[Structured diff data]
---*---

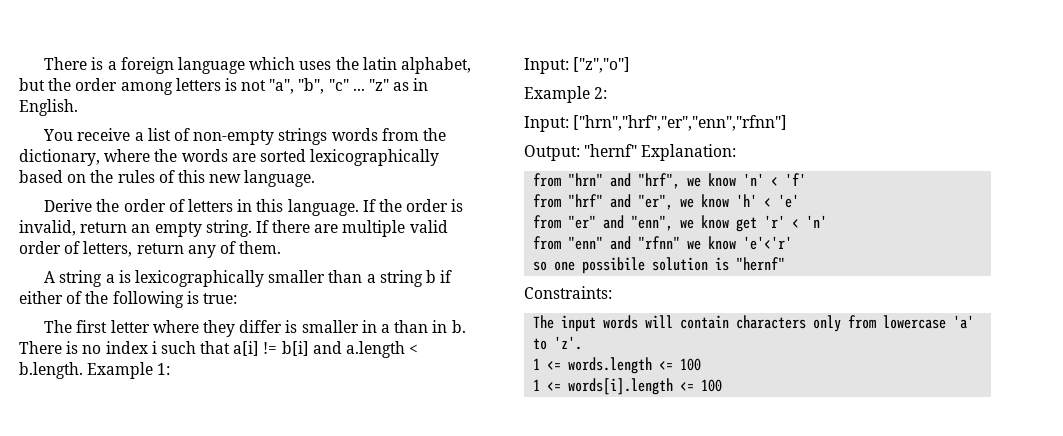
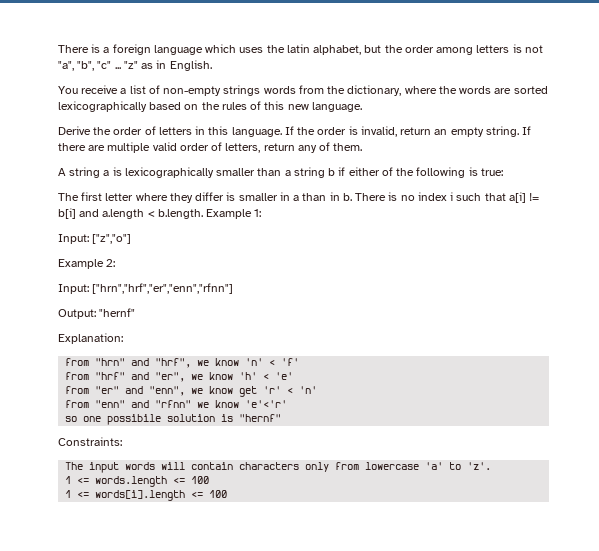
- Output: "hernf" Explanation:
+ Output: "hernf"
+ Explanation:

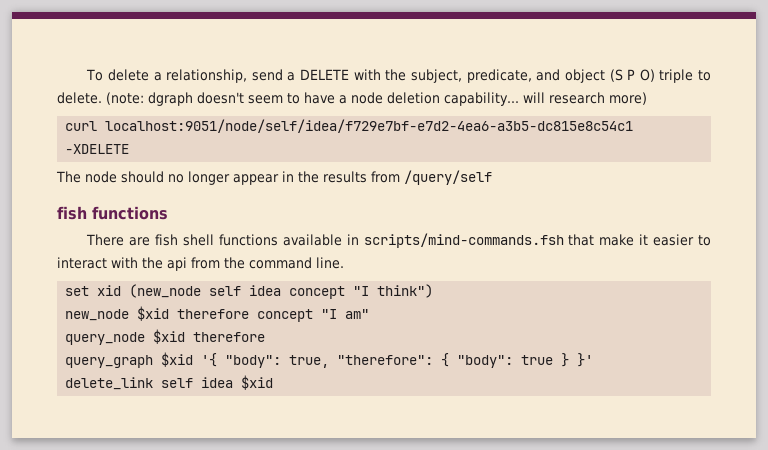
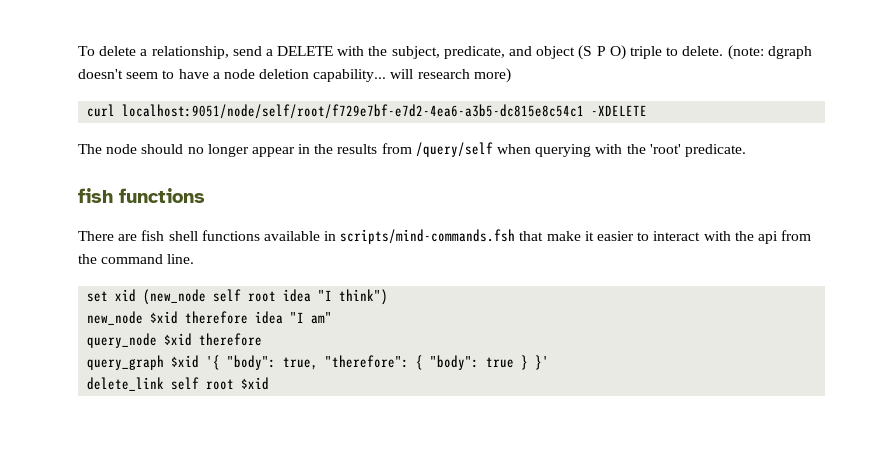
- curl localhost:9051/node/self/idea/f729e7bf-e7d2-4ea6-a3b5-dc815e8c54c1 -XDELETE
+ curl localhost:9051/node/self/root/f729e7bf-e7d2-4ea6-a3b5-dc815e8c54c1 -XDELETE
- The node should no longer appear in the results from /query/self
+ The node should no longer appear in the results from /query/self when querying with the 'root' predicate.
- set xid (new_node self idea concept "I think")
+ set xid (new_node self root idea "I think")
- new_node $xid therefore concept "I am"
+ new_node $xid therefore idea "I am"
- delete_link self idea $xid
+ delete_link self root $xid

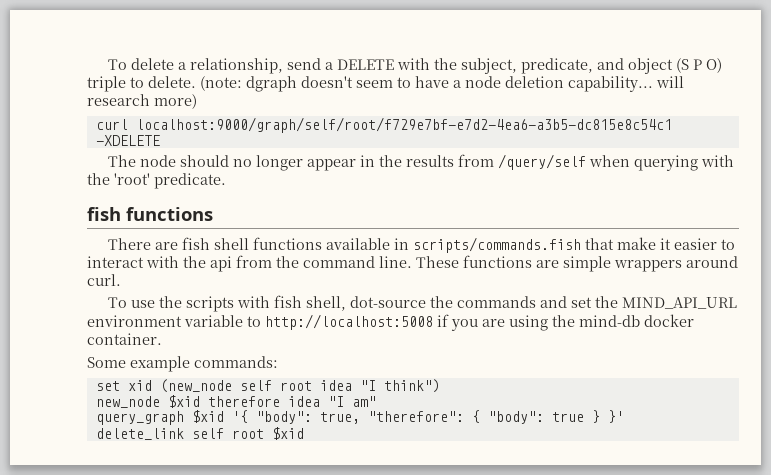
- curl localhost:9051/node/self/root/f729e7bf-e7d2-4ea6-a3b5-dc815e8c54c1 -XDELETE
+ curl localhost:9000/graph/self/root/f729e7bf-e7d2-4ea6-a3b5-dc815e8c54c1 -XDELETE
- There are fish shell functions available in scripts/mind-commands.fsh that make it easier to interact with the api from the command line.
+ There are fish shell functions available in scripts/commands.fish that make it easier to interact with the api from the command line. These functions are simple wrappers around curl.
+ To use the scripts with fish shell, dot-source the commands and set the MIND_API_URL environment variable to http://localhost:5008 if you are using the mind-db docker container.
+ Some example commands:
- query_node $xid therefore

---*---

▶ [Exercise]:
Give the records back exactly, with no pictures.

▶ [Solution for this exercise]:
- Output: "hernf" Explanation:
+ Output: "hernf"
+ Explanation:

- curl localhost:9051/node/self/idea/f729e7bf-e7d2-4ea6-a3b5-dc815e8c54c1 -XDELETE
+ curl localhost:9051/node/self/root/f729e7bf-e7d2-4ea6-a3b5-dc815e8c54c1 -XDELETE
- The node should no longer appear in the results from /query/self
+ The node should no longer appear in the results from /query/self when querying with the 'root' predicate.
- set xid (new_node self idea concept "I think")
+ set xid (new_node self root idea "I think")
- new_node $xid therefore concept "I am"
+ new_node $xid therefore idea "I am"
- delete_link self idea $xid
+ delete_link self root $xid

- curl localhost:9051/node/self/root/f729e7bf-e7d2-4ea6-a3b5-dc815e8c54c1 -XDELETE
+ curl localhost:9000/graph/self/root/f729e7bf-e7d2-4ea6-a3b5-dc815e8c54c1 -XDELETE
- There are fish shell functions available in scripts/mind-commands.fsh that make it easier to interact with the api from the command line.
+ There are fish shell functions available in scripts/commands.fish that make it easier to interact with the api from the command line. These functions are simple wrappers around curl.
+ To use the scripts with fish shell, dot-source the commands and set the MIND_API_URL environment variable to http://localhost:5008 if you are using the mind-db docker container.
+ Some example commands:
- query_node $xid therefore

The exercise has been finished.